A sexta imagem, quase uma aquarelinha, não possui data anotada, mas penso ter sido feita em meados dos anos 2000, motivado sobretudo por aspectos de composição que achei interessantes, pela divisão da cena e pelos contrastes entre o interior – com a cadeira, o boneco da Maria, a peça de um antigo engenho – e o exterior da casa.
Por fim, outra ilustração a grafite que, ao contrário das demais, não evoca uma paisagem específica, mas flerta um pouco com o universo da HQ e do cartum, e é como que uma alegoria da Gamboa, ou de coisas dela apenas sugeridas, como os surfistas, as cabanas, a praia e suas pedras, o vento, a janela de uma casa – e foram tantas em que paramos! –, a música e a nossa presença: nós, os “gringos”, a gente de fora que vinha em busca de um tempo de prazer e alegria supremos, de um viver intenso e ao mesmo tempo relaxante, do encontro consigo, com os amigos e com a natureza, algo que aquele lugar extraordinário sempre nos proporcionou.
E é assim que pequenos desenhos contam e rememoram pequenas histórias de um grande lugar que eu amo.
Que delícia viajar em nossas boas lembranças, né?! Curti muito viajar nas tuas. Amei teus registros.
Alda querida, sim! relembrar é reviver, é amar de novo, tudo de outro modo. adorei que curtiste. beijos grandes!
Realmente deliciosas essas tão boas evocações que revelam algumas das tuas vocações!! 🤗 obrigaDudu!!!
ahahahaha!
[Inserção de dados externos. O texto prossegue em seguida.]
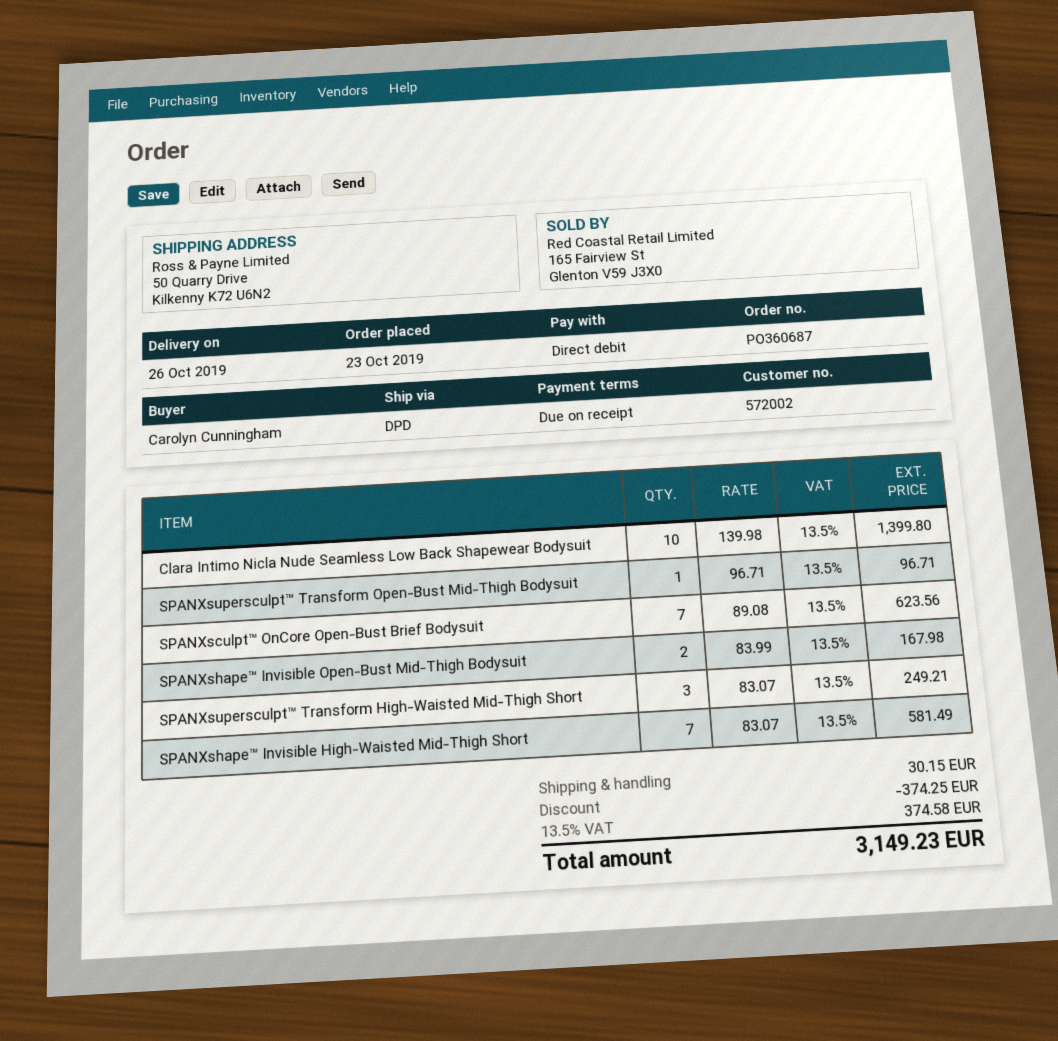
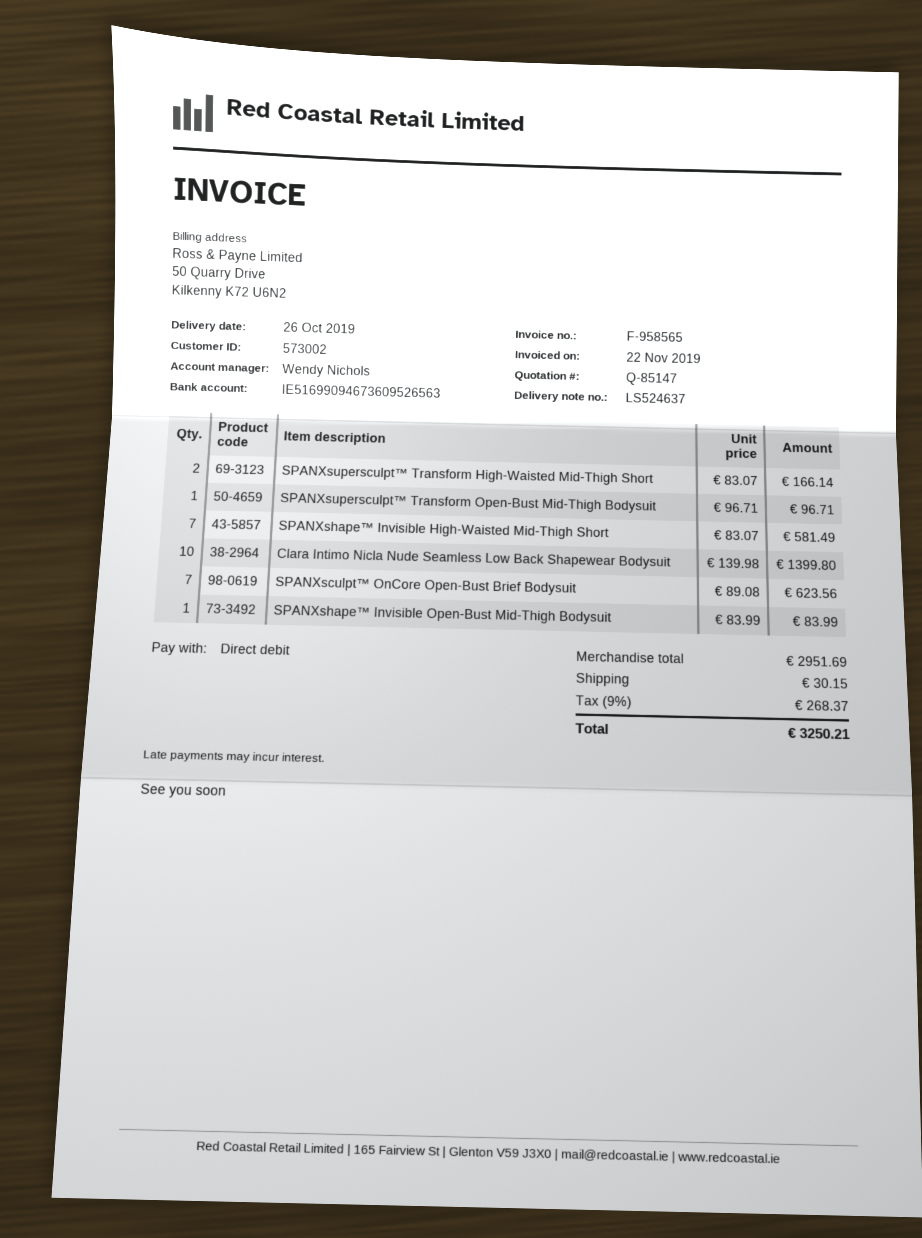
customer number: 572002 -> 573002
SPANXshape™ Invisible Open-Bust Mid-Thigh Bodysuit: 2 x 83.99 = 167.98 -> 1 x 83.99 = 83.99
SPANXsupersculpt™ Transform High-Waisted Mid-Thigh Short: 3 x 83.07 = 249.21 -> 2 x 83.07 = 166.14
discount: 374.25 -> none
tax: 13.5% = 374.58 -> 9% = 268.37
total: 3149.23 -> 3250.21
Roberto querido, pois é… sigo “enganando sem artimanha”, por conta da “estranha magia” que me “acossa” – como bem escreveste um dia! eu que te agradeço. abraçãozão!
Que lindo, Dudu! Conheci a Gamboa lendo teu texto e desenhos! Te ouvir cantar, ler teus textos e desenhos é sempre um aprendizado! Obrigado pela tua arte!
obrigado, Marta querida! 🙂 <3
Dudu, esses teus desenhos da Gamboa evocam um tempo que vivemos intensamente ,conhecemos pessoas que passaram por nossas vidas,outras que permanecem até hoje.A Gamboa,apesar de não ser mais a mesma daquela época, sempre será um lugar especial pra mim ,que guardo no coração e que faz parte da minha vida e
das minhas lembranças. Obrigada,querido amigo.
Bela querida, quantas coisas boas vivemos juntos por lá, quanta memória! obrigado pela mensagem. beijos grandes!
Querido Dudu este texto de tuas recordações de Gamboa me fez um toque carinhoso e mágico no coração ,das minhas vivências em Garopaba. Tudo tão simples, natural, afetivo…nossa relação com os pescadores e outros moradores.
Aquela praia de areia branca que ia até o morro do Morongo que era vista da janela da nossa casa ou a caminhada matinal com aquela imensidão a nos abraçar…e dia de lua cheia ir ao Morro da Vigia e ficar meditando vendo e sentindo aquela beleza do momento….
Tivemos a graça de viver a real natureza que nos energizar até hoje com estas recordações
Saudades de todos!!!!
Egle querida, que bom suscitar essas recordações todas! tanta beleza naquelas praias, né? que bom… fiquei muito contente com teu comentário, obrigado. um beijo grande e também saudoso!